UIS — Unisys Corporation
NYSE
Q3 2025 Earnings Call Summary
November 6, 2025
Unisys Corporation (UIS) Q3 2025 Earnings Call Summary
1. Key Financial Results and Metrics:
- Total Revenue: $460 million, down 7.4% year-over-year (9% in constant currency).
- Excluding License & Support (Ex-L&S) Revenue: $377 million, a decline of 3.9% (5.8% in constant currency).
- Gross Profit: $117 million, with a gross margin of 25.5%, down from 29.2% a year ago.
- Non-GAAP Operating Profit: $25 million, representing a 5.4% margin, consistent with expectations.
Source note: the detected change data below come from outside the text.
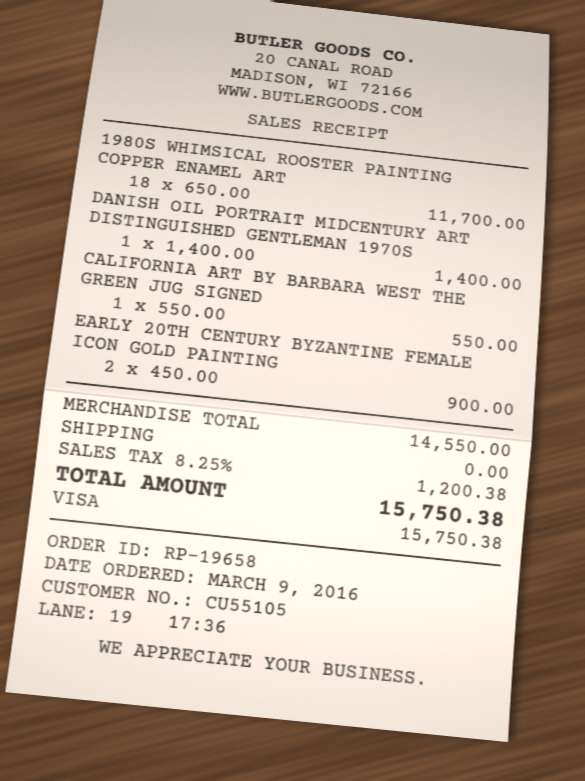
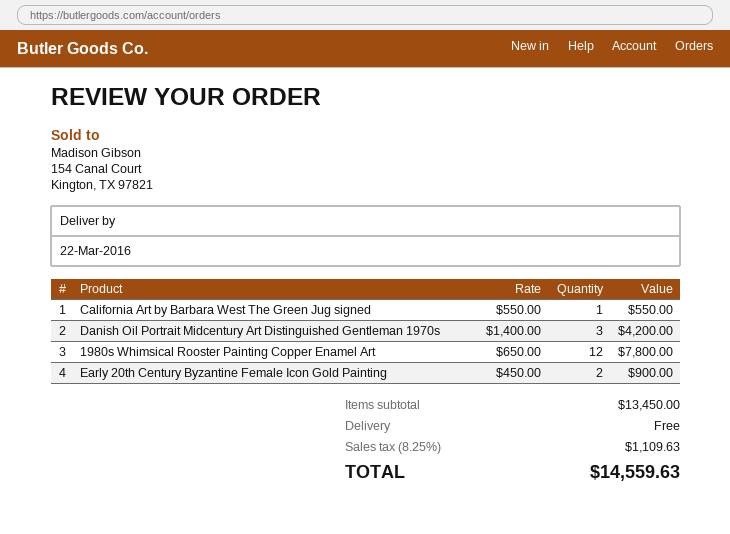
1980S WHIMSICAL ROOSTER PAINTING COPPER ENAMEL ART: 18 x 650.00 = 11700.00 -> 12 x 650.00 = 7800.00
DANISH OIL PORTRAIT MIDCENTURY ART DISTINGUISHED GENTLEMAN 1970S: 1 x 1400.00 = 1400.00 -> 3 x 1400.00 = 4200.00
subtotal: 14550.00 -> 13450.00
tax: 8.25% = 1200.38 -> 8.25% = 1109.63
total: 15750.38 -> 14559.63

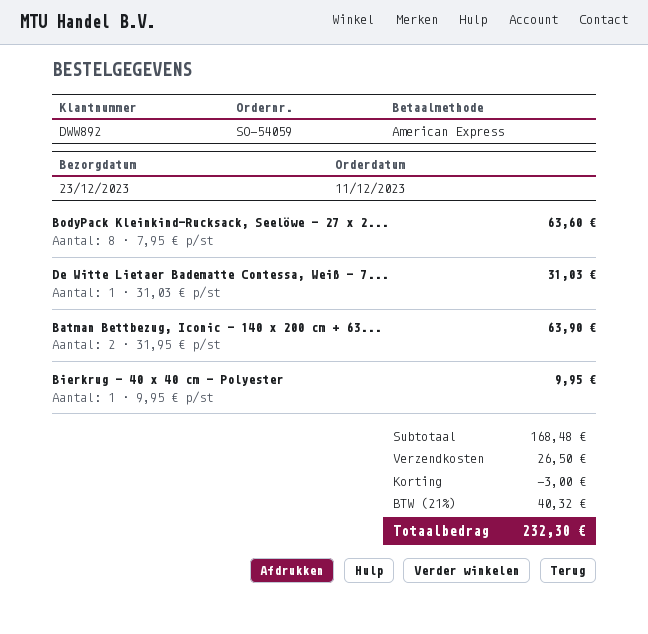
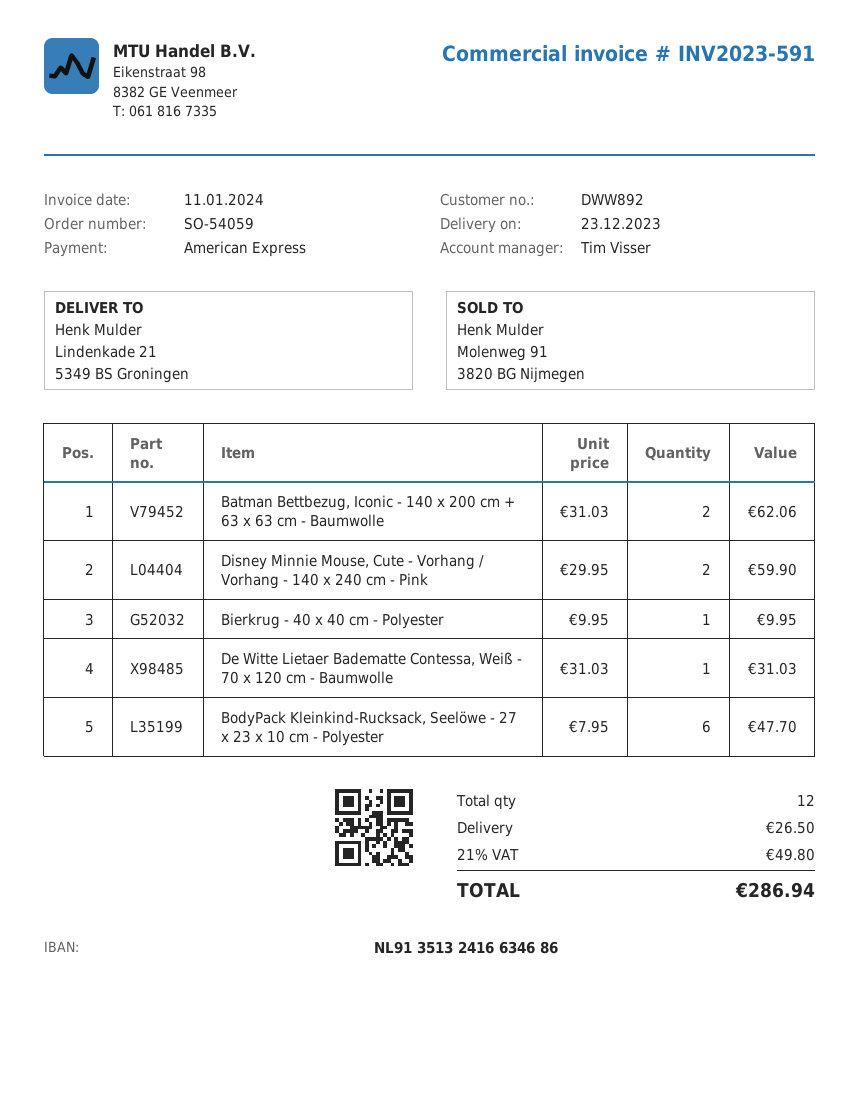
BodyPack Kleinkind-Rucksack, Seelöwe - 27 x 2...: 8 x 7.95 = 63.60 -> 6 x 7.95 = 47.70
Batman Bettbezug, Iconic - 140 x 200 cm + 63...: 2 x 31.95 = 63.90 -> 2 x 31.03 = 62.06
Disney Minnie Mouse, Cute - Vorhang / Vorhang - 140 x 240 cm - Pink: none -> 2 x 29.95 = 59.90
discount: 3.00 -> none
tax: 21% = 40.32 -> 21% = 49.80
total: 232.30 -> 286.94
- Net Loss: $309 million, including a $228 million one-time noncash pension expense.
- Free Cash Flow: $20 million in Q3, up from $14 million in the prior year.
- Pension Contributions: $30 million made during the quarter, with a total cash pension deficit estimated at $470 million.
2. Strategic Updates and Business Highlights:
- License & Support (L&S) Revenue: Expected to reach $430 million for the year, with projections for average annual L&S revenue of $400 million from 2026 to 2028.
- Client Signings: Total contract value increased 15% year-over-year, with a strong performance in Ex-L&S renewals.
- AI Integration: Continued focus on AI-driven solutions, enhancing delivery efficiency and competitive positioning.
- New Partnerships: Became an authorized Apple product reseller, expanding device offerings.
- Industry Recognition: Named a leader in cloud services for mid-market enterprises and received accolades in cybersecurity and AI services.
3. Forward Guidance and Outlook:
- Full-Year Revenue Guidance: Expected decline of 3.6% to 2.6% in reported revenue, with a fourth-quarter revenue expectation of approximately $570 million.
- Non-GAAP Operating Margin Guidance: Anticipated to be in the mid-teens for Q4, with a full-year target of 8% to 9%.
- Pre-Pension Free Cash Flow: Expected to be approximately $110 million for the full year.
4. Challenges and Points of Concern:
- Revenue Decline: Notable revenue shortfall attributed to timing issues with license renewals and market dynamics affecting IT budgets.
- Public Sector Slowdown: Project work in the U.S. public sector has stalled due to uncertainties related to federal funding and the ongoing government shutdown.
- Competitive Pricing Pressure: Increased competition leading to aggressive pricing strategies by competitors, impacting margins.
- Goodwill Impairment: A $55 million noncash goodwill impairment in the Digital Workplace Solutions segment due to challenging industry dynamics.
5. Notable Q&A Insights:
- AI's Impact on P&L: AI is improving delivery efficiency and margins, but clients are also benefiting from cost savings, impacting top-line growth.
- Public Sector Demand: A wait-and-see approach is expected in the public sector, with project work likely to remain subdued for several quarters.
- Renewal Activity: High renewal activity this year, with a significant increase in Ex-L&S renewals, although not all contracts were renewed due to pricing disagreements.
- Future Cash Flow: While 2026 guidance is not provided, strong liquidity and cash balances position the company well for future growth.
Overall, Unisys is navigating a challenging environment with a focus on improving operational efficiency and leveraging AI, while facing headwinds in revenue growth and competitive pressures.